__WHAT THE TASK REQUIRES__:
The expected output is the data below, character for character, without its pictures.

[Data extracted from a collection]
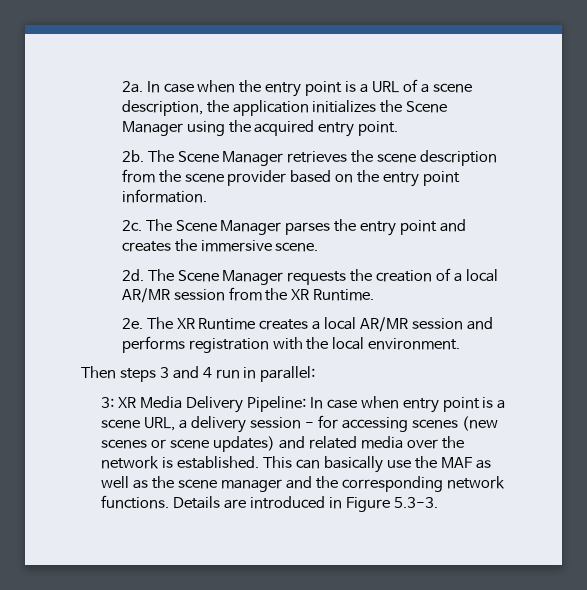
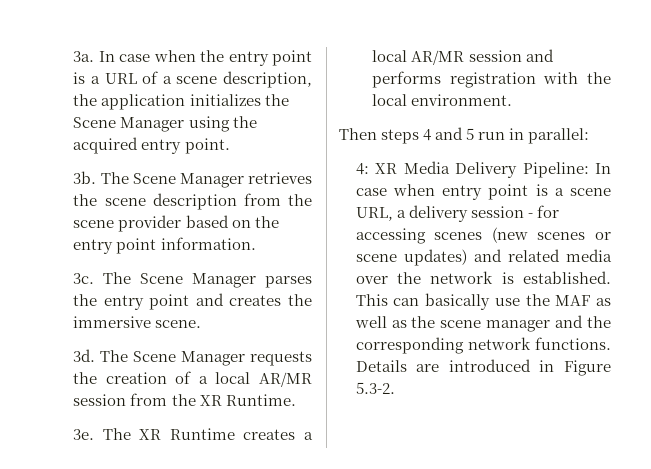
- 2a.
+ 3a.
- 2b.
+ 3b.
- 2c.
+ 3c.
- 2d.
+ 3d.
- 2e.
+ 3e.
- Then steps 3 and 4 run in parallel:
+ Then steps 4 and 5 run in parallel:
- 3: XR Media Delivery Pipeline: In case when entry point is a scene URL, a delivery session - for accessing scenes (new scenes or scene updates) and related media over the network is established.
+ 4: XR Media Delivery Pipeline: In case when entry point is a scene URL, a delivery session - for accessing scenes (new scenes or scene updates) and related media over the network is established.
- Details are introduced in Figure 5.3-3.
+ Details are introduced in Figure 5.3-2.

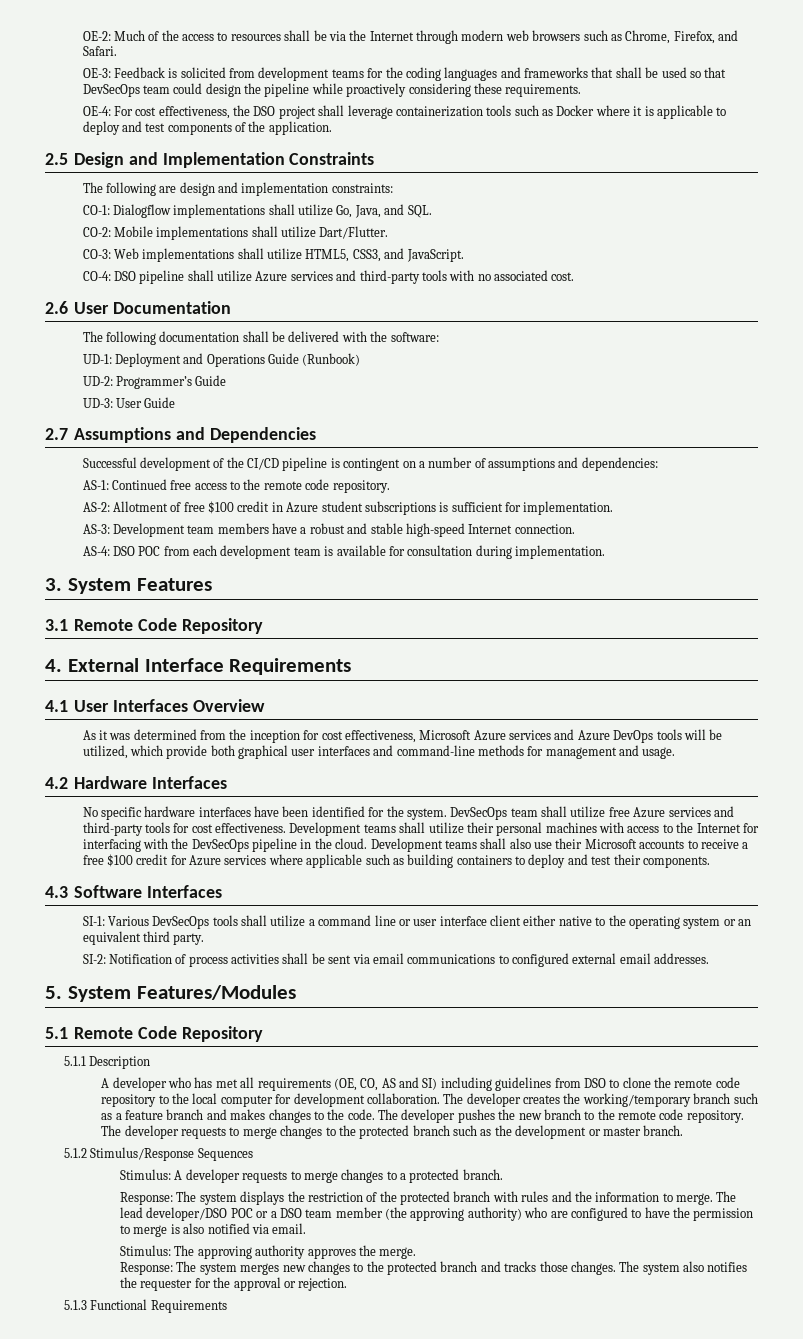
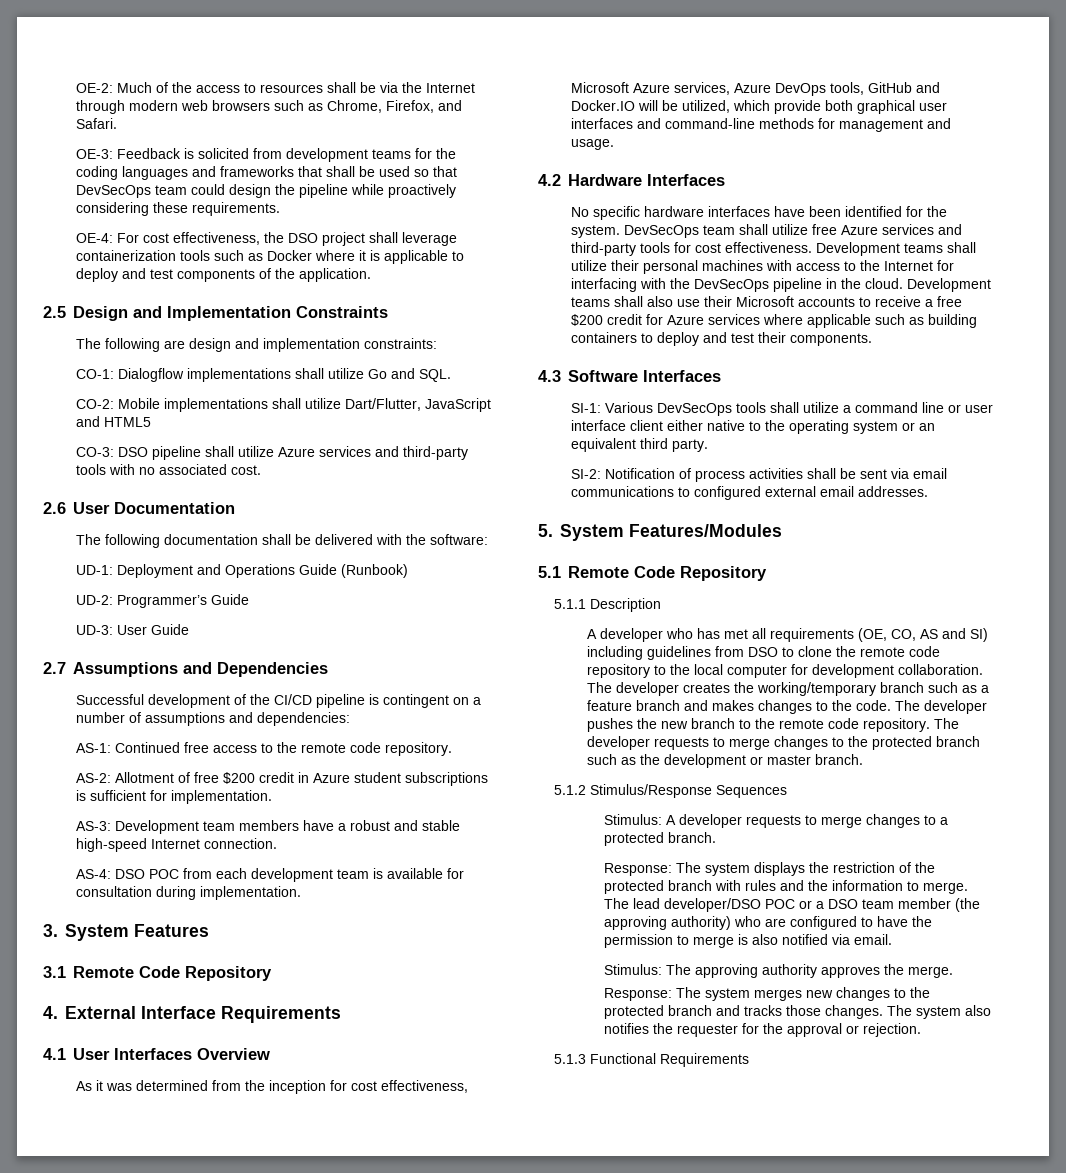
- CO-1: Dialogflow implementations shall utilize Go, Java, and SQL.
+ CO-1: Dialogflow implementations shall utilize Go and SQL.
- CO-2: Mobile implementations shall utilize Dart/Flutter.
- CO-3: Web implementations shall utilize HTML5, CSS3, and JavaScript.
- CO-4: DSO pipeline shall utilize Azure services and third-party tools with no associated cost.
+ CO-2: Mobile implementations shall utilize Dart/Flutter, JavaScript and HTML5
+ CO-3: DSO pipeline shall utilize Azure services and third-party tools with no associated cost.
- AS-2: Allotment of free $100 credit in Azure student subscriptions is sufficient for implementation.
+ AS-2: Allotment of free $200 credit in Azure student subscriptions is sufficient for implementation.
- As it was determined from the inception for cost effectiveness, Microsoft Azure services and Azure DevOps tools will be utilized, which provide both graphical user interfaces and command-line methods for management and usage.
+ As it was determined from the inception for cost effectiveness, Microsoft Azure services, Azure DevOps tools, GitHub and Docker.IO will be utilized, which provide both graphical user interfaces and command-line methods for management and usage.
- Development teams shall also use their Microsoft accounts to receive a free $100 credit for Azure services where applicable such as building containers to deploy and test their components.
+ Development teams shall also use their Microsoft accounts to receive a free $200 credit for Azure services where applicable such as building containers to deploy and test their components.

__RESPONSE__:
- 2a.
+ 3a.
- 2b.
+ 3b.
- 2c.
+ 3c.
- 2d.
+ 3d.
- 2e.
+ 3e.
- Then steps 3 and 4 run in parallel:
+ Then steps 4 and 5 run in parallel:
- 3: XR Media Delivery Pipeline: In case when entry point is a scene URL, a delivery session - for accessing scenes (new scenes or scene updates) and related media over the network is established.
+ 4: XR Media Delivery Pipeline: In case when entry point is a scene URL, a delivery session - for accessing scenes (new scenes or scene updates) and related media over the network is established.
- Details are introduced in Figure 5.3-3.
+ Details are introduced in Figure 5.3-2.

- CO-1: Dialogflow implementations shall utilize Go, Java, and SQL.
+ CO-1: Dialogflow implementations shall utilize Go and SQL.
- CO-2: Mobile implementations shall utilize Dart/Flutter.
- CO-3: Web implementations shall utilize HTML5, CSS3, and JavaScript.
- CO-4: DSO pipeline shall utilize Azure services and third-party tools with no associated cost.
+ CO-2: Mobile implementations shall utilize Dart/Flutter, JavaScript and HTML5
+ CO-3: DSO pipeline shall utilize Azure services and third-party tools with no associated cost.
- AS-2: Allotment of free $100 credit in Azure student subscriptions is sufficient for implementation.
+ AS-2: Allotment of free $200 credit in Azure student subscriptions is sufficient for implementation.
- As it was determined from the inception for cost effectiveness, Microsoft Azure services and Azure DevOps tools will be utilized, which provide both graphical user interfaces and command-line methods for management and usage.
+ As it was determined from the inception for cost effectiveness, Microsoft Azure services, Azure DevOps tools, GitHub and Docker.IO will be utilized, which provide both graphical user interfaces and command-line methods for management and usage.
- Development teams shall also use their Microsoft accounts to receive a free $100 credit for Azure services where applicable such as building containers to deploy and test their components.
+ Development teams shall also use their Microsoft accounts to receive a free $200 credit for Azure services where applicable such as building containers to deploy and test their components.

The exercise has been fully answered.